All records below should be repeated exactly, with the pictures left out.

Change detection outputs
══════════
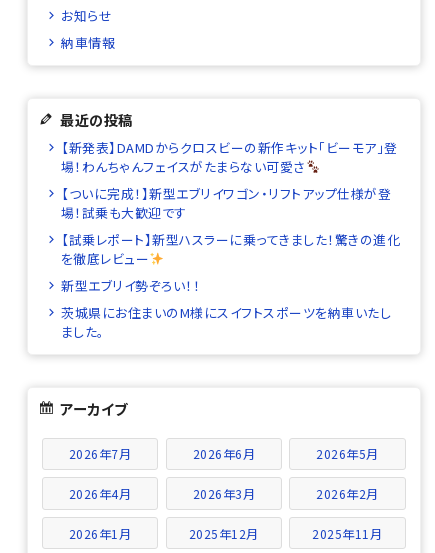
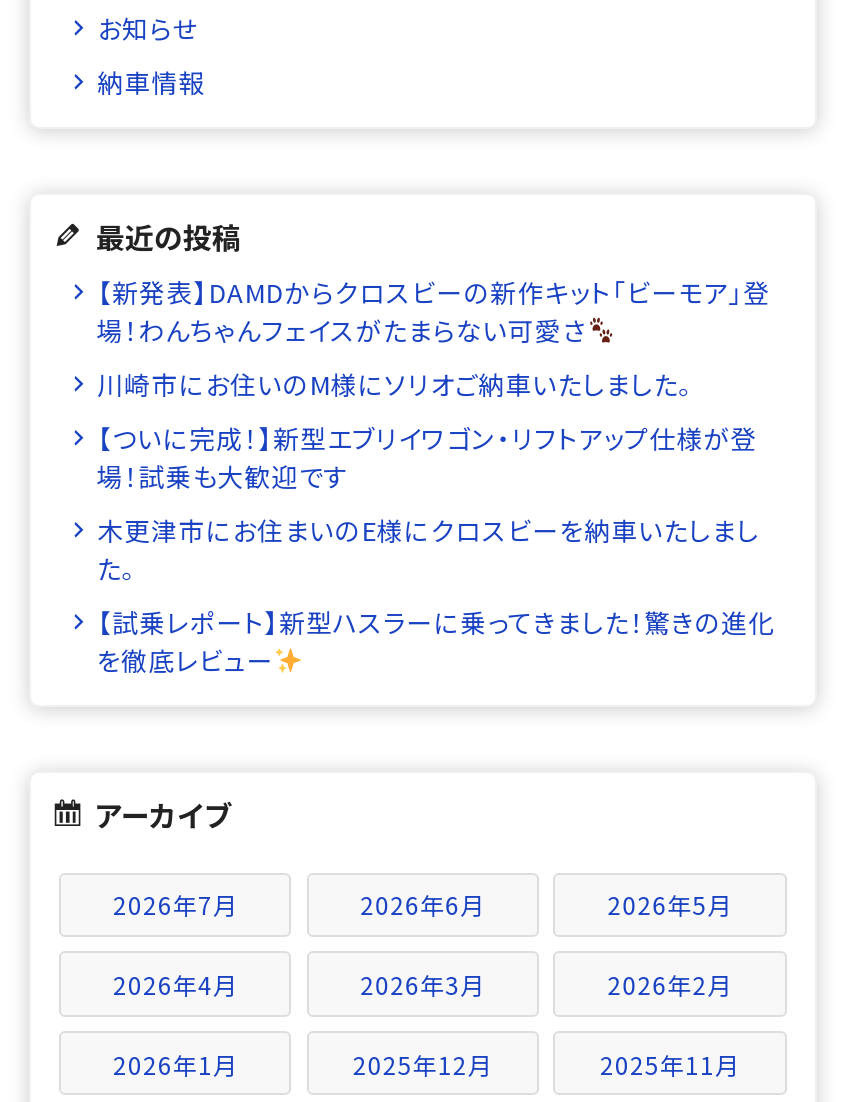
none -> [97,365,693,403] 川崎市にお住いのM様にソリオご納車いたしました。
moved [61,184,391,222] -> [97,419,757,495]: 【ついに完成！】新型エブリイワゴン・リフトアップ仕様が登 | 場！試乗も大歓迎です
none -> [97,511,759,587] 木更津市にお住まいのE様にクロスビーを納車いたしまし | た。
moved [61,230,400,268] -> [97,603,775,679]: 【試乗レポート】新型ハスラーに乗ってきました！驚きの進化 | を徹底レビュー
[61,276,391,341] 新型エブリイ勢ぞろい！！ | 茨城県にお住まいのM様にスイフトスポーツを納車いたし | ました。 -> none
══════════
_ANSWER BOX_:
none -> [97,365,693,403] 川崎市にお住いのM様にソリオご納車いたしました。
moved [61,184,391,222] -> [97,419,757,495]: 【ついに完成！】新型エブリイワゴン・リフトアップ仕様が登 | 場！試乗も大歓迎です
none -> [97,511,759,587] 木更津市にお住まいのE様にクロスビーを納車いたしまし | た。
moved [61,230,400,268] -> [97,603,775,679]: 【試乗レポート】新型ハスラーに乗ってきました！驚きの進化 | を徹底レビュー
[61,276,391,341] 新型エブリイ勢ぞろい！！ | 茨城県にお住まいのM様にスイフトスポーツを納車いたし | ました。 -> none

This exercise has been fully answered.